- [Given entries]
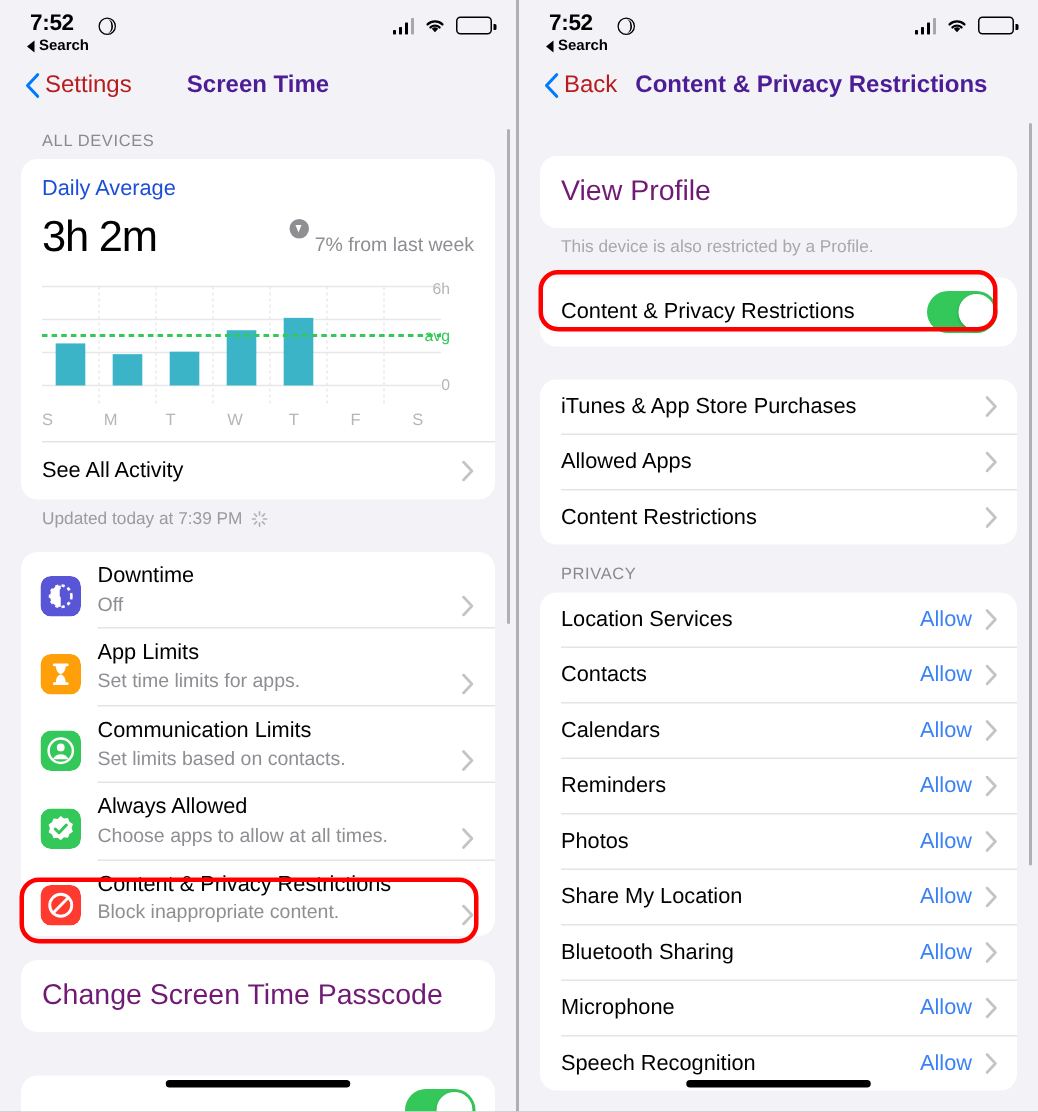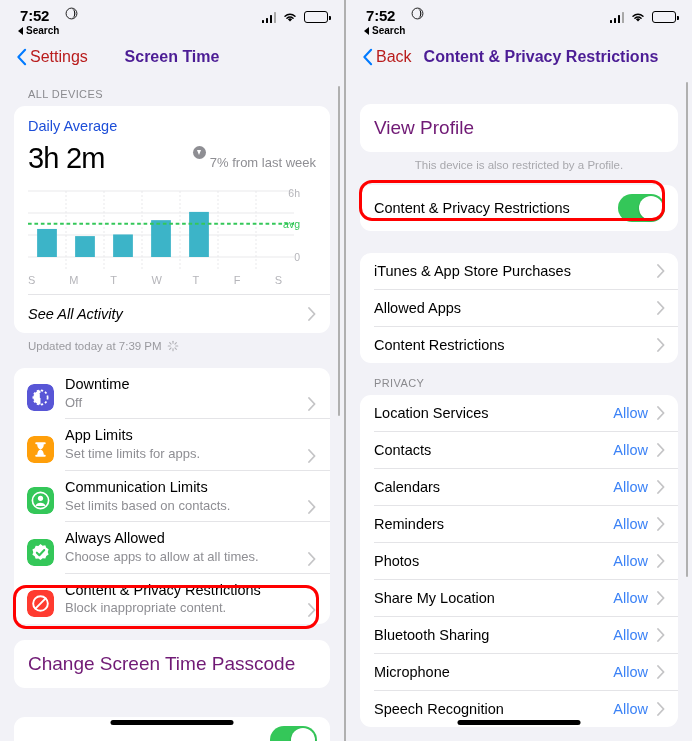--- a/index.html
+++ b/index.html
@@ -26,7 +26,7 @@
     display: flex; align-items: flex-start; justify-content: space-between;
   }
   .sb-left { display: flex; flex-direction: column; }
-  .sb-timerow { display: flex; align-items: flex-start; gap: 16px; }
+  .sb-timerow { display: flex; align-items: flex-end; gap: 16px; }
   .sb-time { font-size: 15px; font-weight: 700; color: #000; letter-spacing: -0.2px; }
   .moon-icon { width: 13px; height: 13px; display: block; }
   .sb-search { display: flex; align-items: center; gap: 3px; margin-top: 1px; margin-left: -2px; }

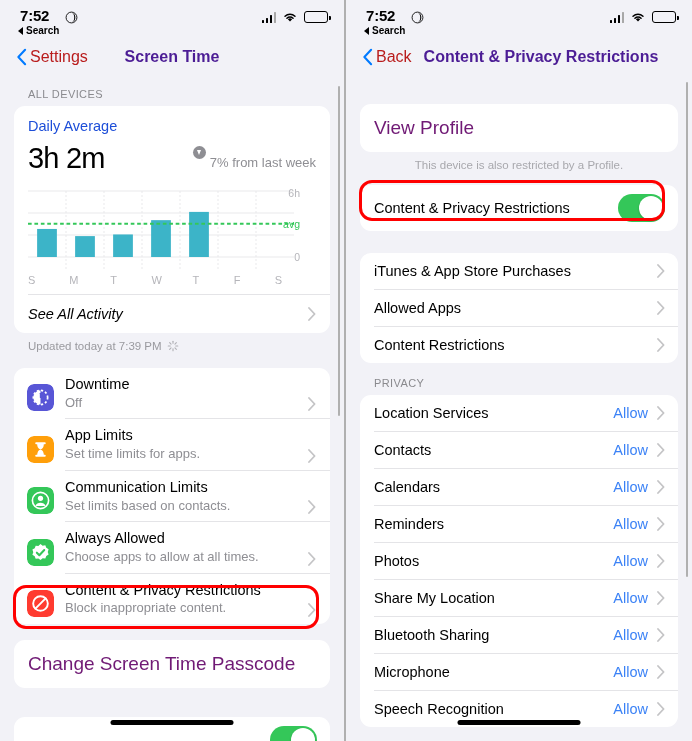--- a/index.html
+++ b/index.html
@@ -195,7 +195,6 @@
   .note {
     font-size: 11.5px; color: #a8a8ad;
     padding: 7px 14px 0 14px;
-    text-align: center;
   }
 
   

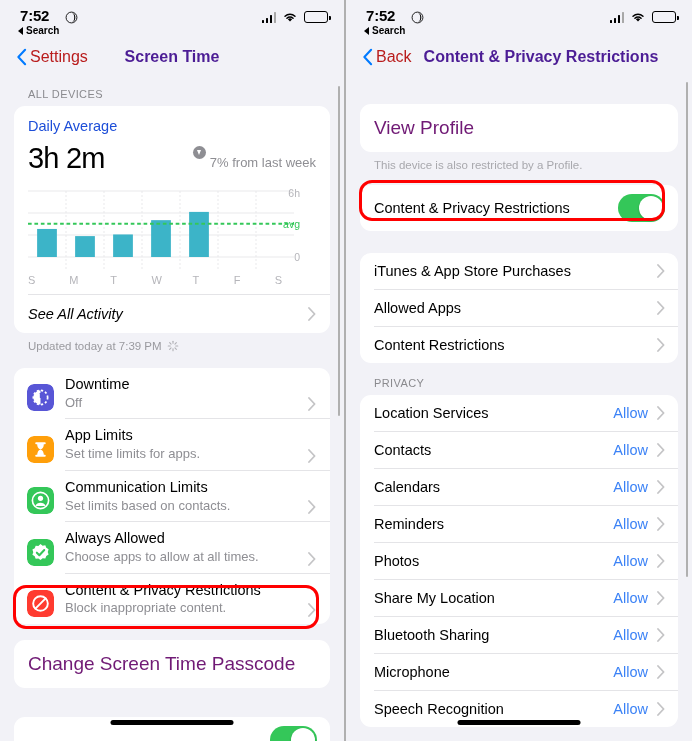--- a/index.html
+++ b/index.html
@@ -134,7 +134,7 @@
   .card-divider { height: 1px; background: #e4e4e7; margin-left: 14px; }
   .see-all {
     display: flex; align-items: center; justify-content: space-between;
-    padding: 11px 14px 11px 14px; cursor: pointer; font-style: italic;
+    padding: 11px 14px 11px 14px; cursor: pointer;
   }
   .see-all-label { font-size: 14.5px; color: #000; }
   .chev-right { width: 8px; height: 14px; display: block; }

- [Exercise requirements] Begin with the line that has "flex-start; gap: 16px;" in the listing above and end after the line that has "13px; height: 13px;"; output those lines exactly.

- [Response to the task]
-  .sb-timerow { display: flex; align-items: flex-start; gap: 16px; }
+  .sb-timerow { display: flex; align-items: flex-end; gap: 16px; }
   .sb-time { font-size: 15px; font-weight: 700; color: #000; letter-spacing: -0.2px; }
   .moon-icon { width: 13px; height: 13px; display: block; }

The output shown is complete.